The one-time hawkish chairman of the House Armed Services Committee has written a book whose conclusion is as clear as its title: "Victory in Iraq: How America Won."

"I think it's necessary to let the American people know that their armed forces won this war in Iraq," Mr. Hunter told special correspondent Rowan Scarborough. "I think the trademark of the country has been America has been reluctant to acknowledge victory on behalf or our armed forces for any conflict since World War II. And in this case, we've clearly won."

Mr. Hunter said President Obama opposed the war and the surge in troops and "essentially blurred the victory we achieved by never using that term."

"And therefore Americans have a general idea that the war is over, but they don't understand that we are leaving in victory," he said.

The book's cover shows a Marine unabashedly proud of victory in the 2004 battle for Fallujah. His name is Cpl. Kip Yeager, grandson of legendary test pilot Chuck Yeager.

Mr. Hunter's book takes readers from the George W. Bush-ordered invasion of 2003 and the fall of Saddam Hussein, to 2008, when the Bush-ordered troop surge finally tamped down an al Qaeda and Ba'athist Party insurgency.

Mr. Hunter writes the inside story of the 2007 battle in Congress to fund the surge against opposition from then-Sens. Obama; Joseph R. Biden Jr., Delaware Democrat; and Edward M. Kennedy, Massachusetts Democrat.

Mr. Hunter, who saw combat as an Army Ranger in 1970 and 1971in the Vietnam War, said he feared a repeat of that failed conflict.

The author recalled that a legislative amendment that doomed South Vietnam was introduced by Mr. Kennedy as part of a 1974 appropriations bill funding Saigon's defensive needs. Mr.

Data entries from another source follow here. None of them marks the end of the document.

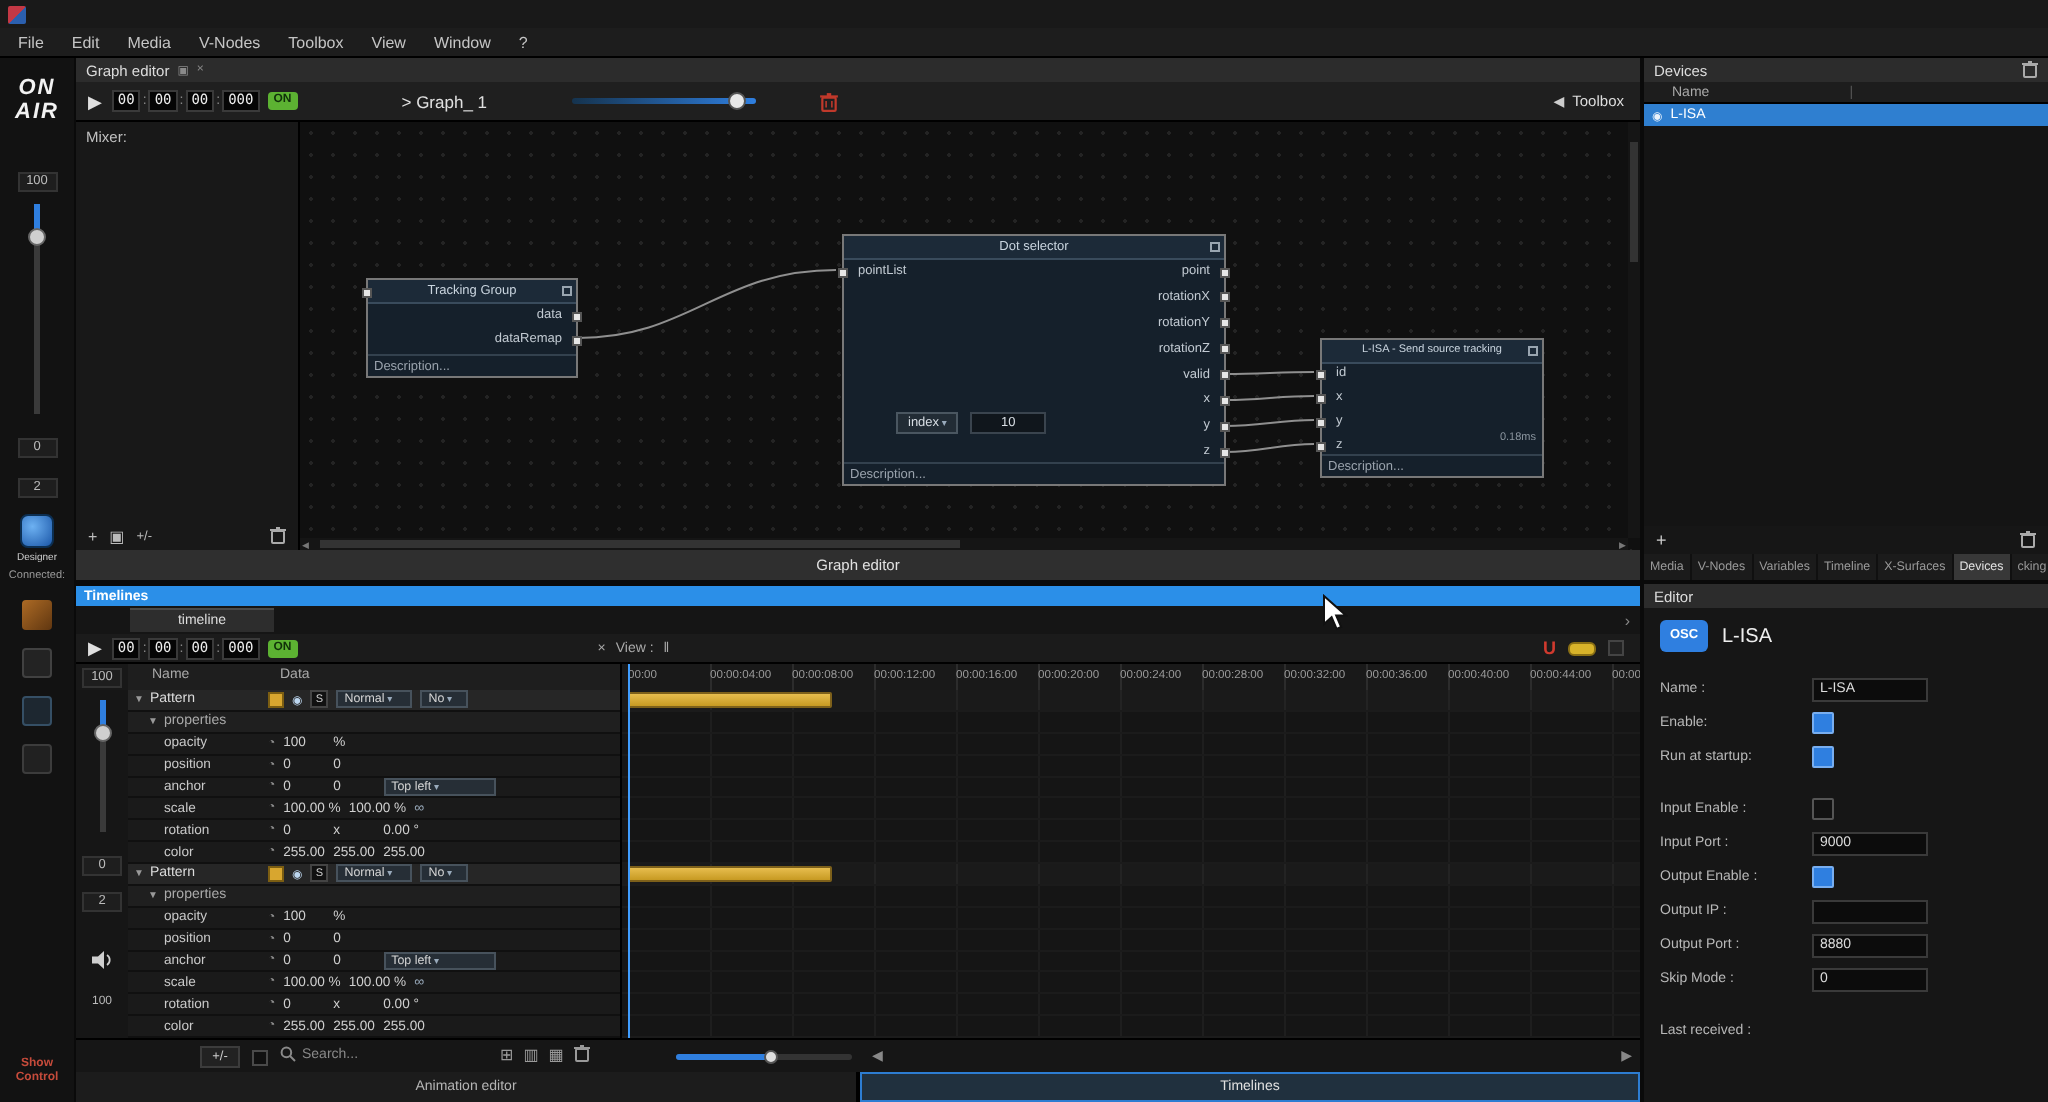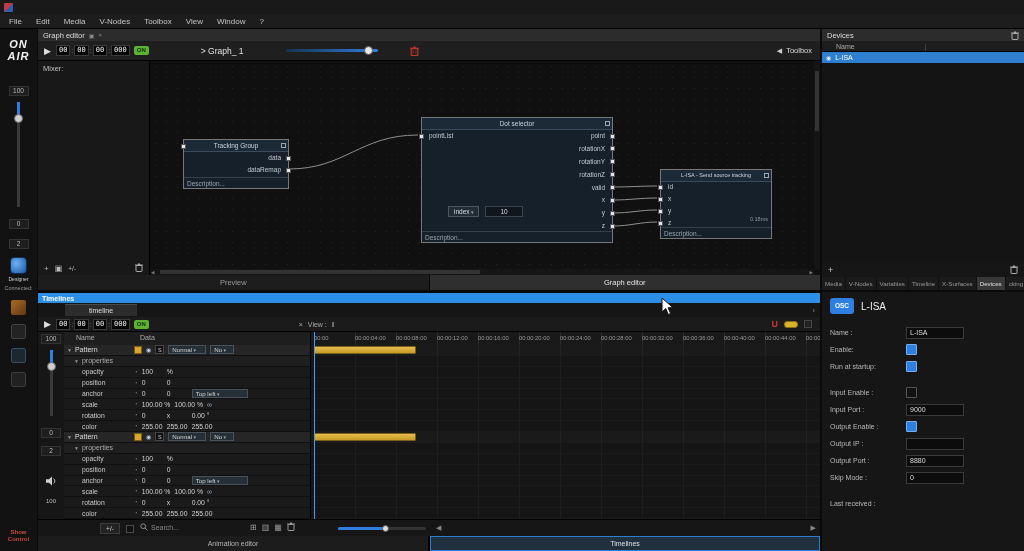--- a/index.html
+++ b/index.html
@@ -365,21 +365,20 @@
           <span class="sarrow" style="left:1px;top:1px">◀</span>
           <div class="thumb"></div>
           <span class="sarrow" style="right:1px;top:1px">▶</span>
         </div>
         <div class="vscroll">
           <div class="thumb"></div>
         </div>
       </div>
     </div>
     <div id="graph-tabs">
-        <div class="gtab">Preview</div>
         <div class="gtab active">Graph editor</div>
       </div>
   </div>
 
   <div id="devices-panel">
     <div class="phead">
       <span class="ptitle">Devices</span>
       <span style="flex:1"></span>
       <span><svg width="8" height="9" viewBox="0 0 8 9">
             <rect x="1" y="2.5" width="6" height="6" rx="0.5" fill="none" stroke="#aaa"></rect>
@@ -411,20 +410,23 @@
         <div class="dtab">V-Nodes</div>
         <div class="dtab">Variables</div>
         <div class="dtab">Timeline</div>
         <div class="dtab">X-Surfaces</div>
         <div class="dtab active">Devices</div>
         <div class="dtab">cking Edi</div>
       </div>
   </div>
 
   <div id="editor-panel">
+    <div class="phead">
+      <span class="ptitle">Editor</span>
+    </div>
     <div id="editor-body">
       <div id="editor-devrow">
         <span id="osc-badge">OSC</span>
         <span id="editor-devname">L-ISA</span>
       </div>
       <div id="editor-fields">
           <div class="efield">
             <span class="eflabel">Name :</span>
             <span class="efinput">L-ISA</span>
           </div>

Kennedy, on May 6, 1974, successfully cut $266 million from the military aid bill that was keeping South Vietnam in the fight.

"Starved for help, the South Vietnamese military, subsequent to the Kennedy funding cut, rationed its soldiers to two bullets per man per day. The war was over. Riding 800,000 tons of war supplies from China and Russia, the communists of North Vietnam rolled southward to victory," Mr. Hunter said.

In the end, Congress funded the surge in Iraq surge, and three years later Mr. Hunter proclaimed victory.